Taca la bala

Quei due soli contro tutti

Il Tour, feudo inespugnabile della coppia di marziani Vingegaard-Pogacar avanza verso il finale di Parigi che proporrà la tradizionale parata sugli Champs-Élysées
Tarcisio Bullo
Tarcisio Bullo
22.07.2022 06:00

Condannati a soffrire, senza speranza, mentre il Tour, feudo inespugnabile della coppia di marziani Vingegaard-Pogacar (ma per lo sloveno dopo la tappa di ieri la partita è chiusa) avanza verso il finale di Parigi che proporrà la tradizionale parata sugli Champs-Élysées. Agli altri corridori in lizza rimangono solo le ragioni dell’ottimismo, quelle che permettono a Thomas, Quintana e Gaudu (d’accordo, siamo generosi...), di battersi per un terzo posto che vale comunque come una vittoria, soprattutto in questo 2022, anno che ci sta regalando uno dei più bei Tour di sempre. O di porsi come unico obiettivo possibile una vittoria di tappa, che se non ti rende immortale consegna comunque il tuo nome ad un pezzo della storia sportiva.

Oddio, scottati come siamo stati da uno sport sempre pronto a tradire e a scendere a patto coi diavoli del doping, non metteremmo la mano sul fuoco per nessuno dei corridori che stanno dando spettacolo sulle strade di Francia a medie orarie da capogiro, nonostante salite che inviterebbero un ciclista della domenica come chi scrive a scendere dalla sella e proseguire con la bici guidata a mano. Però non ci sono prove – e nemmeno sospetti fondati – contro nessuno e dunque rendiamo merito a questi extraterrestri col rischio di prenderci l’ennesima cantonata. 

Per come si son messe le cose, il Tour ha rammentato ai suoi protagonisti che il ciclismo, nonostante i giochi di squadra, le tattiche e gli sforzi ammirevoli dei gregari alla fine rimane uno sport individuale. E infatti nelle ultime tappe prima di arrivare a Parigi i due che si contendevano la maglia gialla hanno dovuto vedersela praticamente da soli: Tadej Pogacar è rimasto senza squadra (degli otto partiti sono rimasti in quattro, lui compreso, con lo svizzero Hirschi a mezzo servizio), mentre Jonas Vingegaard si avvale di cinque compagni di squadra ormai quasi alle corde. Tutto questo esalta ancora di più l’impresa dei due corridori che hanno dominato la corsa, capaci di  resistere in vetta alla classifica nonostante la mancanza di aiuto dei compagni nella fasi cruciali della sfida, l’esposizione agli attacchi da parte di avversari per la verità ormai rassegnati, l’assenza di protezione e di un progetto strategico di squadra.
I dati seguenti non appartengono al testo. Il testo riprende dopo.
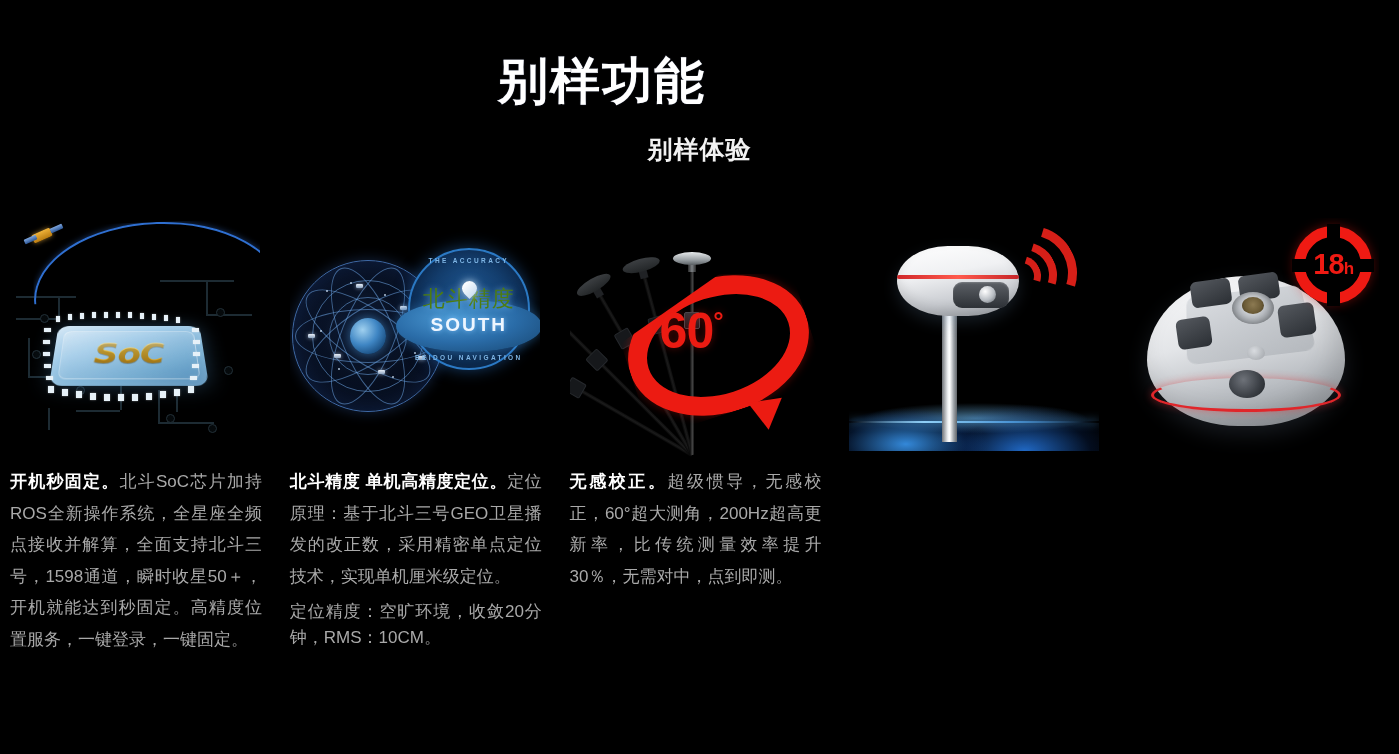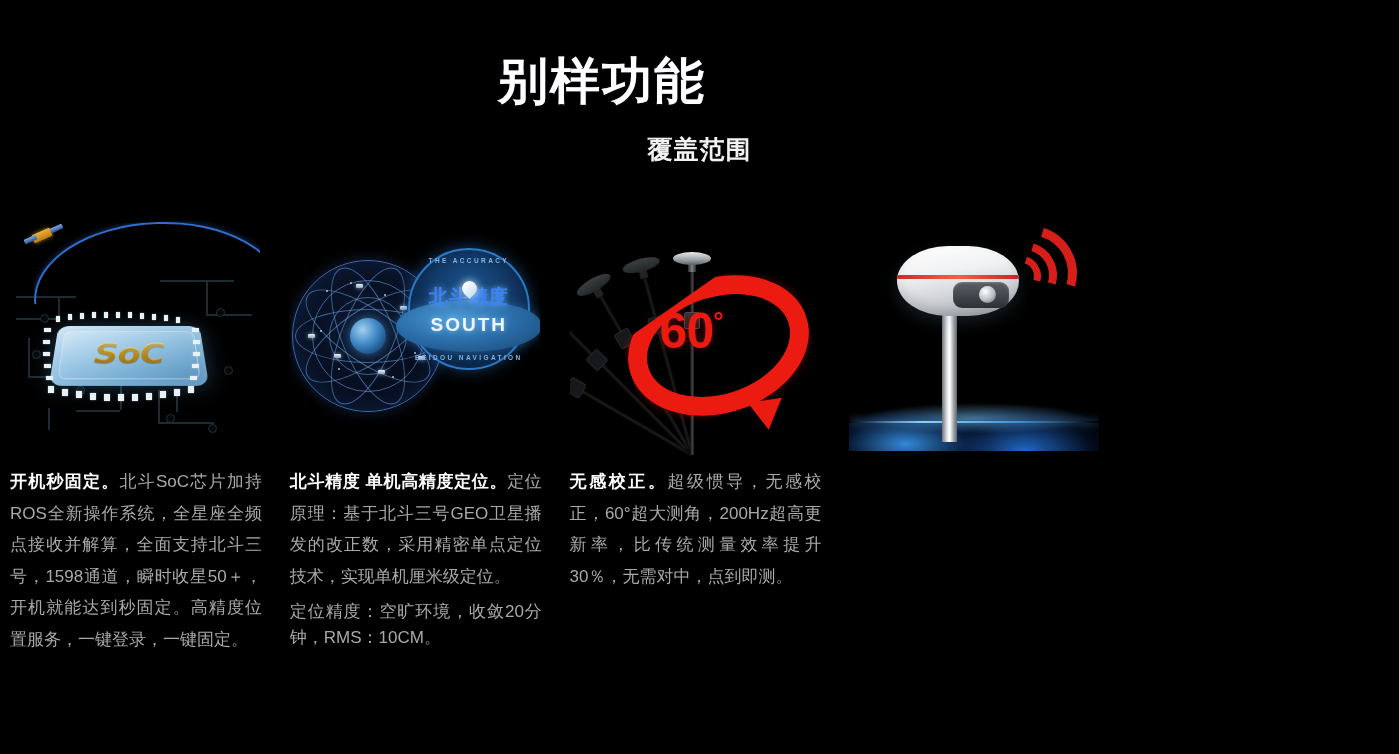"覆盖范围" div.hero-sub { text: 覆盖范围 -> 别样体验 }
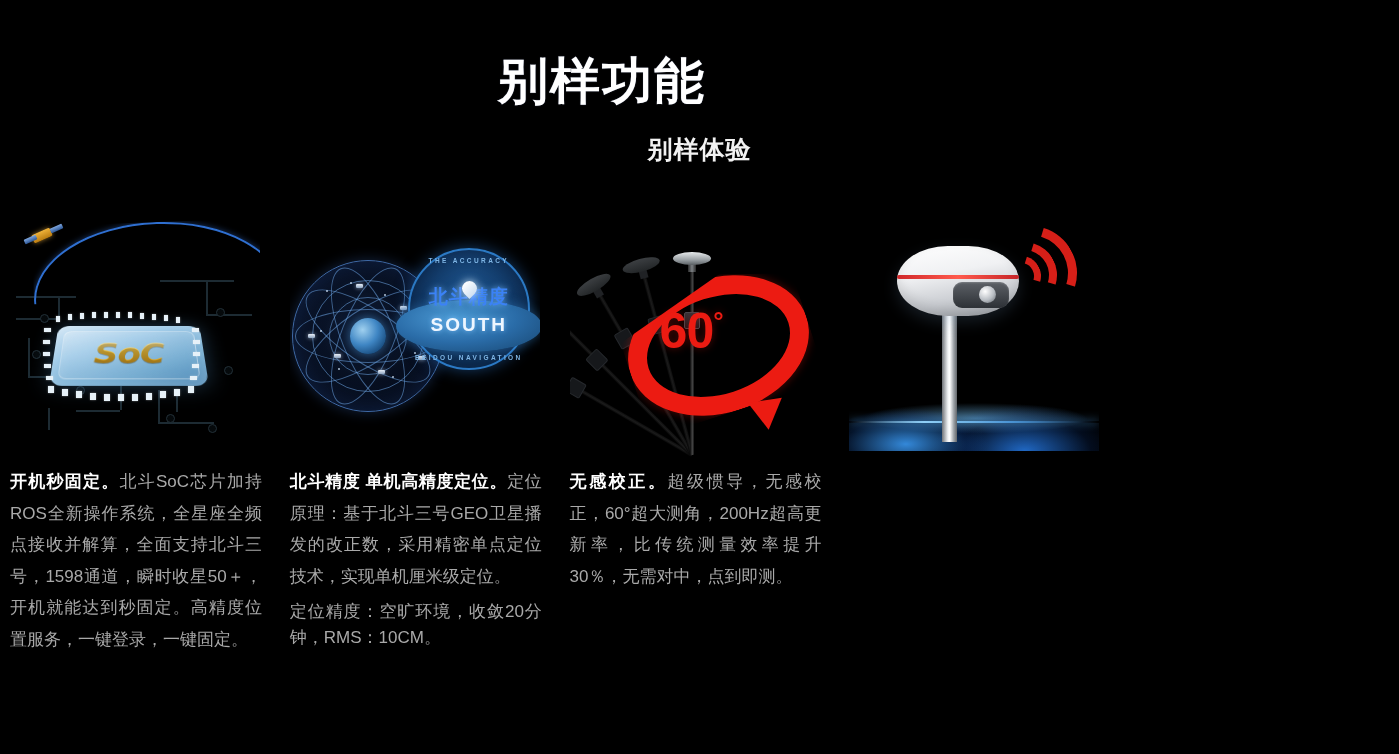"18h" div.col-figure { html: none -> <div> <div></div> <div></div> <div></div> <div></div> <div></div> <div></div> <div></div> <div></div> <div></div> <div></div> <div></div> <div> <div></div> <div></div> <div></div> <div></div> <div></div> <div><span>18</span><sub>h</sub></div> </div> </div> }
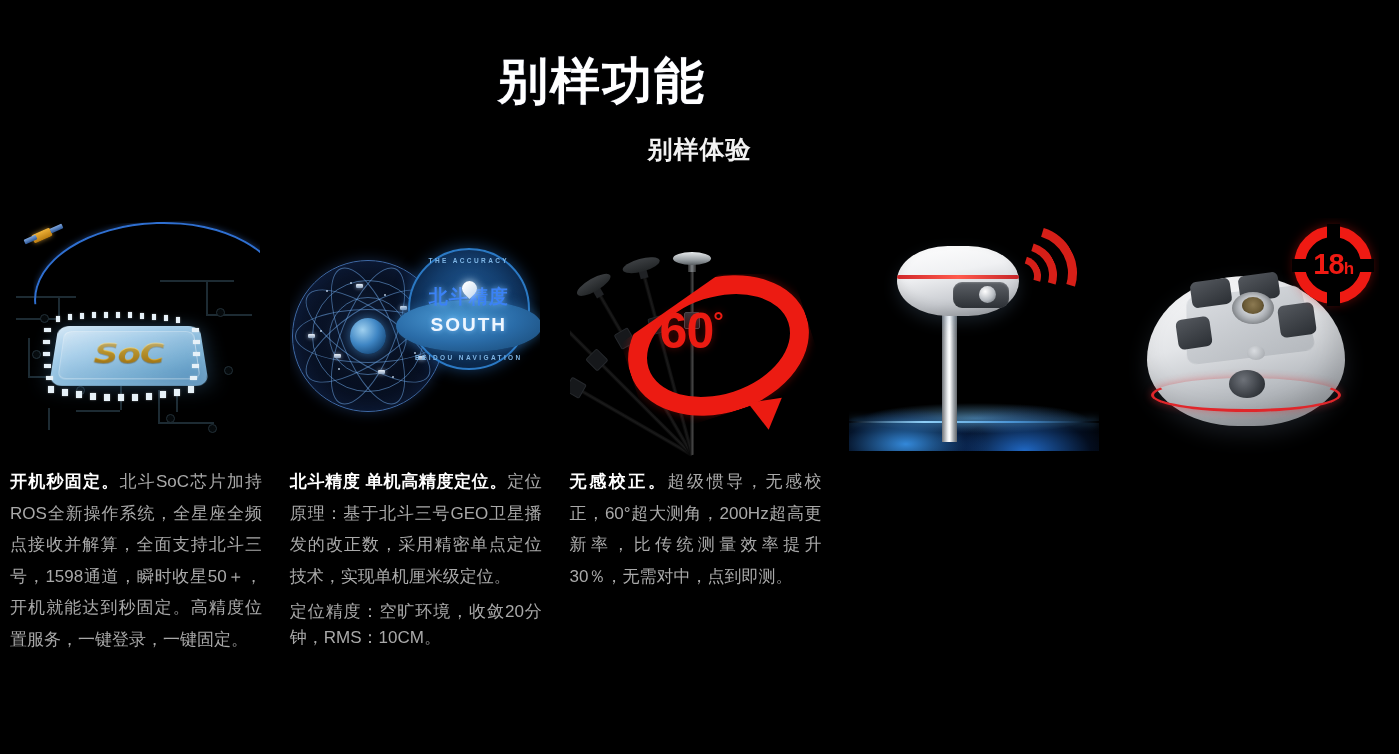"北斗精度" .badge-cn { color: #3b82f6 -> #4d7c0f; font-size: 19px -> 22px; font-weight: 700 -> 400 }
Sia quel che sia, Vingegaard e Pogacar erano destinati a controllarsi reciprocamente, a scrutarsi, a cercare sul viso dell’altro il segno della fatica, a tentare di imbrogliarsi fino alla tappa di ieri, quella che ormai ha consegnato il Tour al danese. Non sarà la cronometro di sabato, esercizio che si fa un baffo dei giochi di squadra perché quando corri contro le lancette dell’orologio sei irrimediabilmente solo e devi unicamente spingere sui pedali come un indemoniato, a produrre un ribaltone che avrebbe reso epica una corsa di per sè già bellissima e che ci ha mostrato tanti uomini coraggiosi e tenaci.

Non solo tra i leader: l’altro ieri abbiamo visto il velocista olandese Fabio Jakobsen sputare sangue sulle salite pirenaiche, restare in gara per una manciata di secondi, superare il traguardo a zig-zag, quasi fosse ubriaco in sella alla sua bici. Ubriaco ma di fatica, il cervello annebbiato, il corpo quasi incapace di controllare la bicicletta che, dopo il traguardo, è andata a sbattere contro le staccionate. Quale orgoglio è riuscito a spingere Jakobsen, perso e abbandonato da tutti lungo le strade dei Pirenei, fin sul traguardo? A suo modo, anche lui, ultimo di una tappa estenuante, è un eroe del Tour, uno di quelli che la penna miracolosa di Gianni Mura ci avrebbe raccontato come nessun altro sa fare. Avrebbe goduto un sacco, Mura, fosse stato a questo Tour. Invece manca, eccome se manca. E ci mancano i suoi racconti.